Starting at the line below holding "[134,374,167,384] Ctrl ->" and stopping at the line holding "(627, 496) none ->", print every line exactly, both ends included, and leave the rest out.

[[ RECORDS SHOWN, beginning ]]

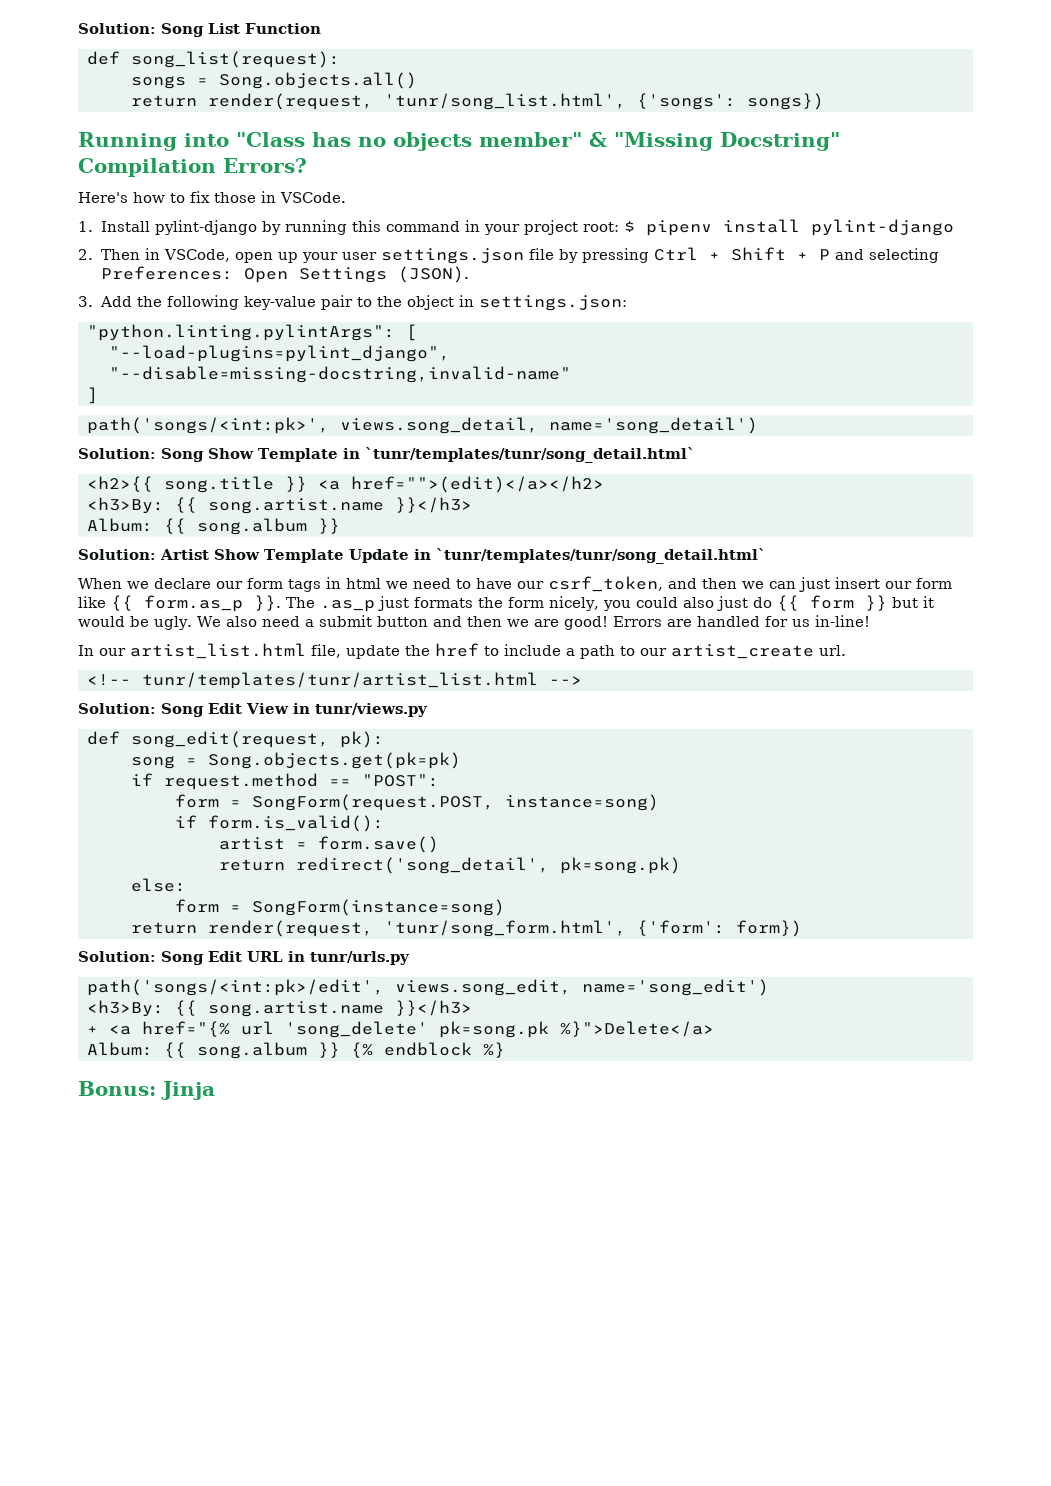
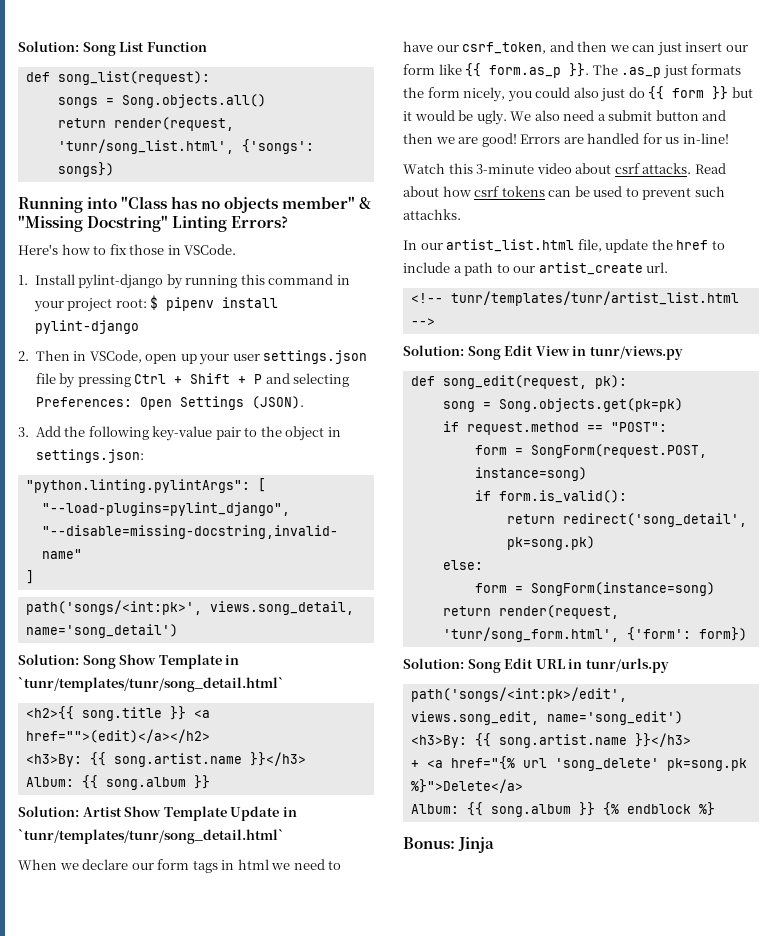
[78,158,216,177] Compilation -> [172,216,228,232] Linting
(870, 621) none -> [403,163,726,174] [403,186,725,200] [403,209,461,220] // Watch this 3-minute video about csrf attacks. Read about how csrf tokens can be used to prevent such attachks.
[219,836,439,853] // artist = form.save() -> (627, 496) none

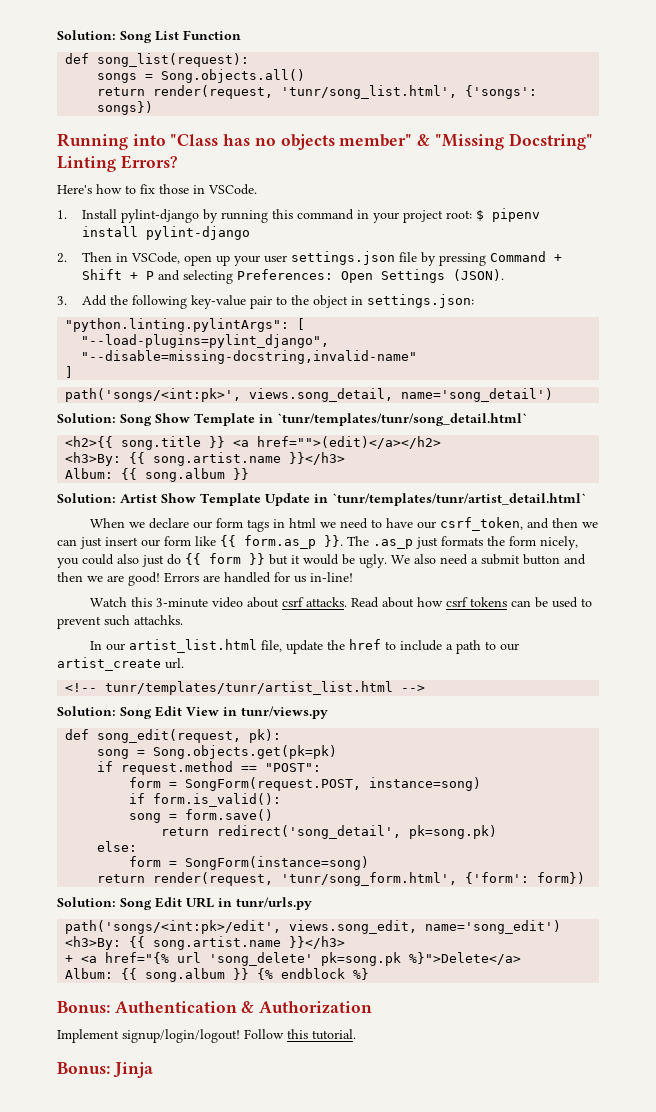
[134,374,167,384] Ctrl -> [490,251,547,262] Command
[18,829,284,844] `tunr/templates/tunr/song_detail.html` -> [332,493,586,506] `tunr/templates/tunr/artist_detail.html`
(627, 496) none -> [129,809,274,823] // song = form.save()
(715, 809) none -> [57,1001,373,1014] [57,1029,356,1043] // Bonus: Authentication & Authorization // Implement signup/login/logout! Follow this tutorial.

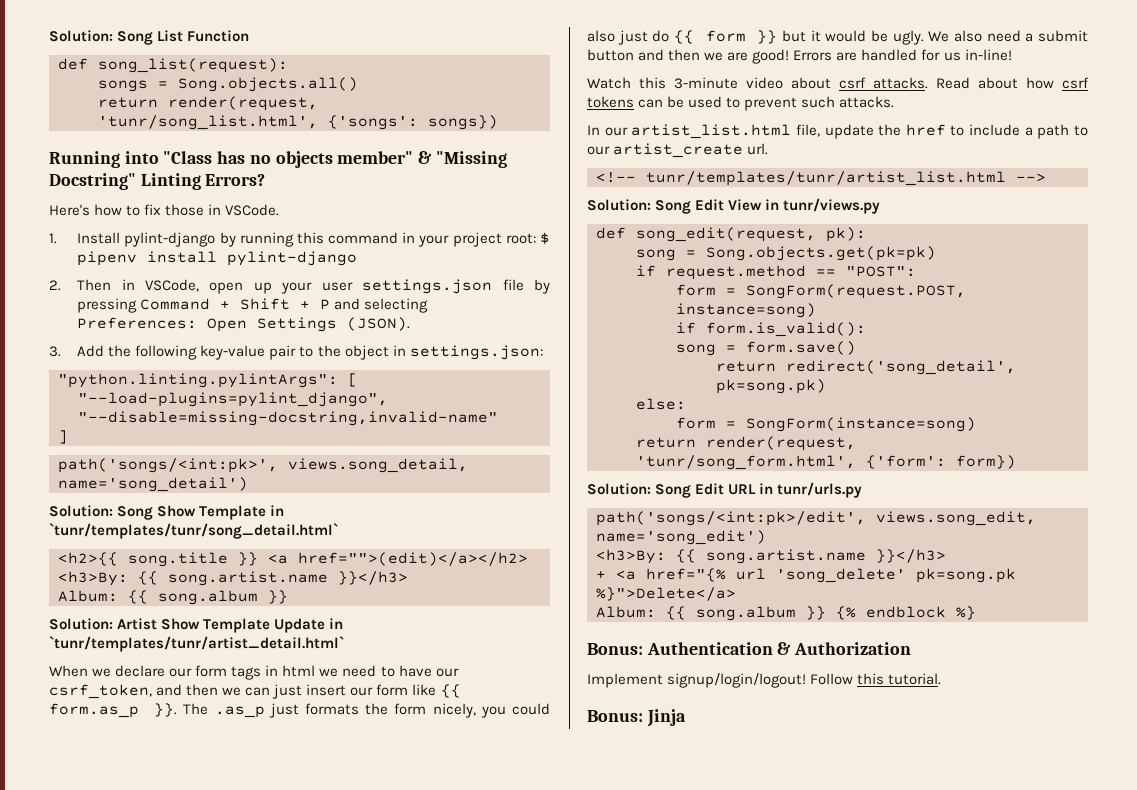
[134,615,183,625] attachks. -> [839,96,895,108] attacks.

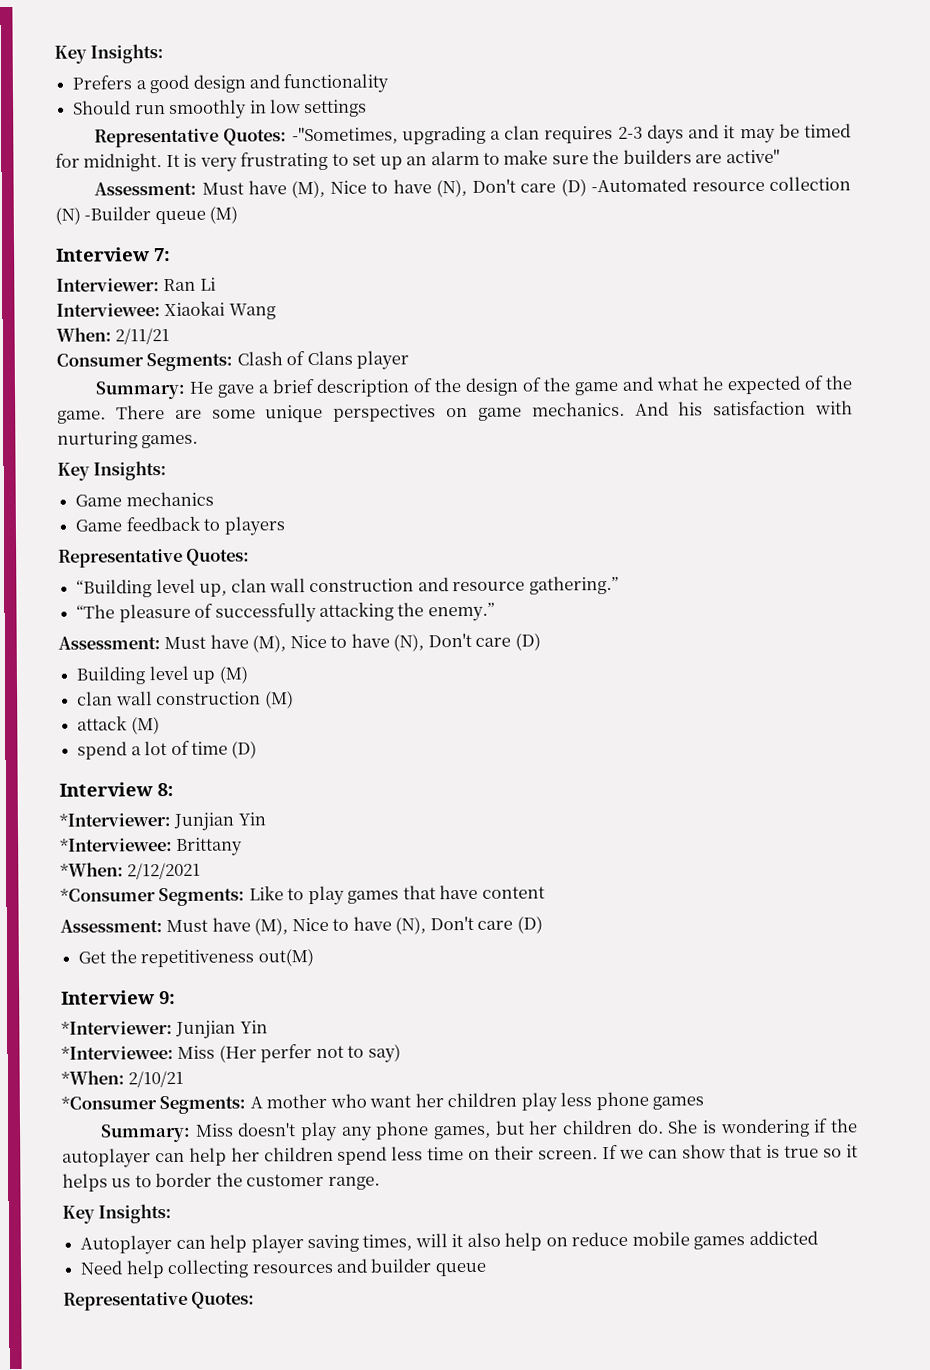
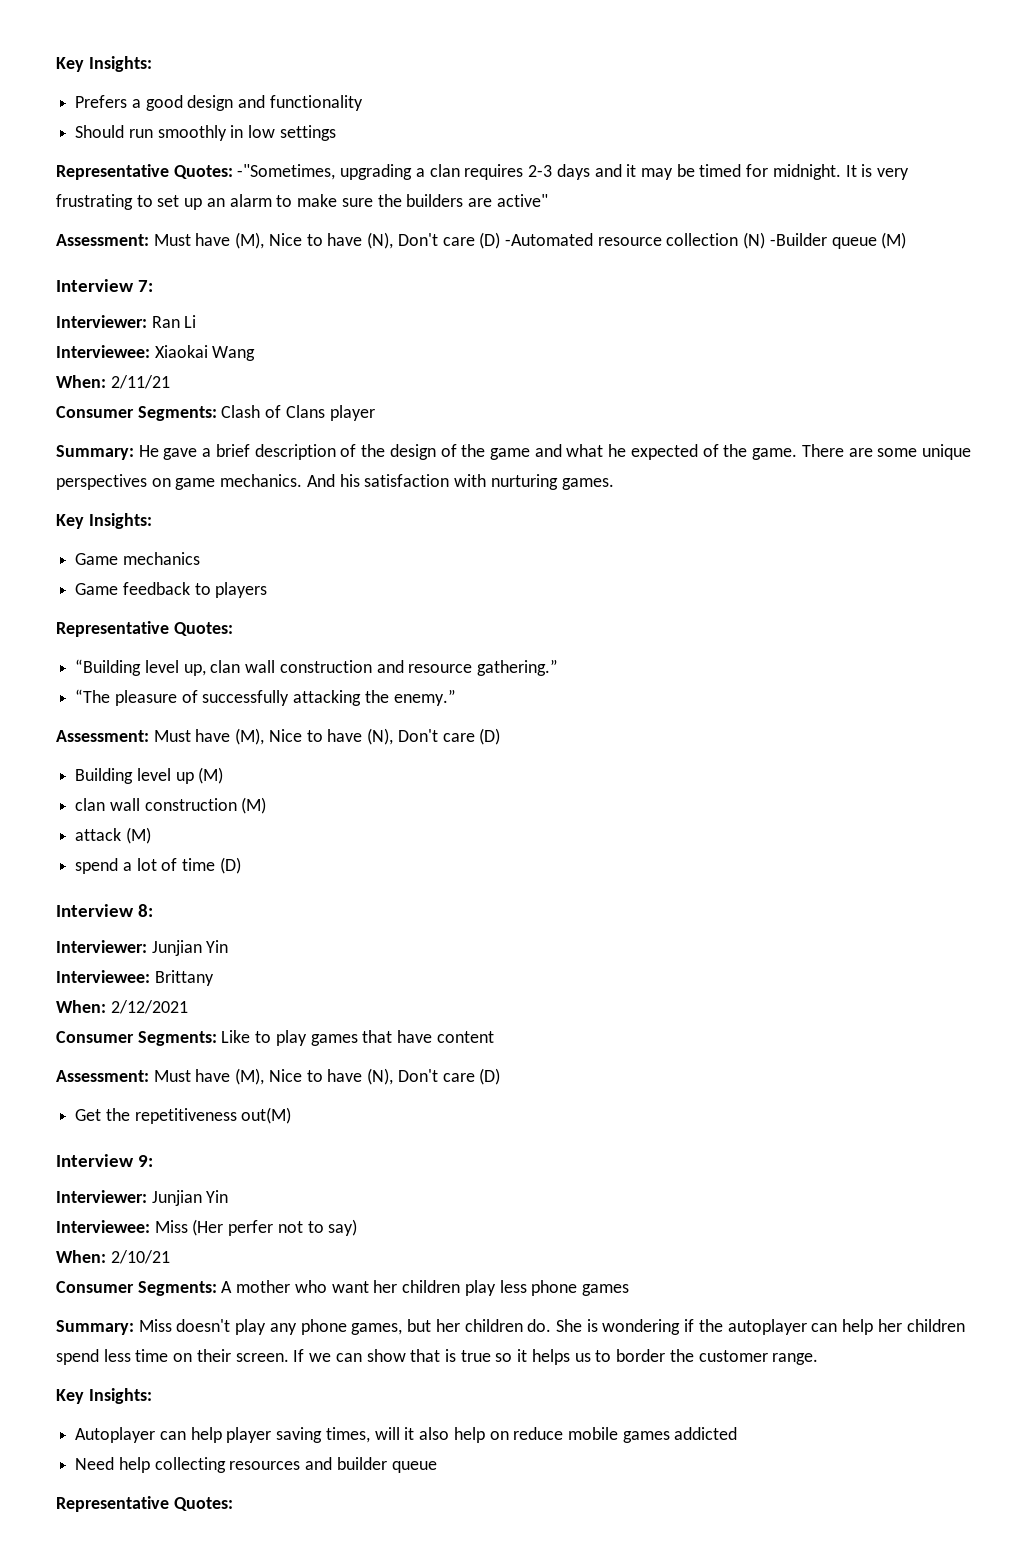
[59,812,266,831] [60,837,173,852] *Interviewer: Junjian Yin // *Interviewee: -> [56,940,229,956] [56,970,150,983] Interviewer: Junjian Yin // Interviewee:
[60,862,124,877] *When: -> [56,1000,106,1013] When:
[60,888,156,902] *Consumer -> [56,1031,134,1043] Consumer
[61,1020,268,1039] [61,1045,174,1060] *Interviewer: Junjian Yin // *Interviewee: -> [56,1190,229,1206] [56,1220,150,1233] Interviewer: Junjian Yin // Interviewee:
[61,1070,125,1085] *When: -> [56,1250,106,1263] When:
[61,1096,157,1110] *Consumer -> [56,1281,134,1293] Consumer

[[ RECORDS SHOWN, end ]]

(WRITTEN SOLUTION):
[134,374,167,384] Ctrl -> [490,251,547,262] Command
[18,829,284,844] `tunr/templates/tunr/song_detail.html` -> [332,493,586,506] `tunr/templates/tunr/artist_detail.html`
(627, 496) none -> [129,809,274,823] // song = form.save()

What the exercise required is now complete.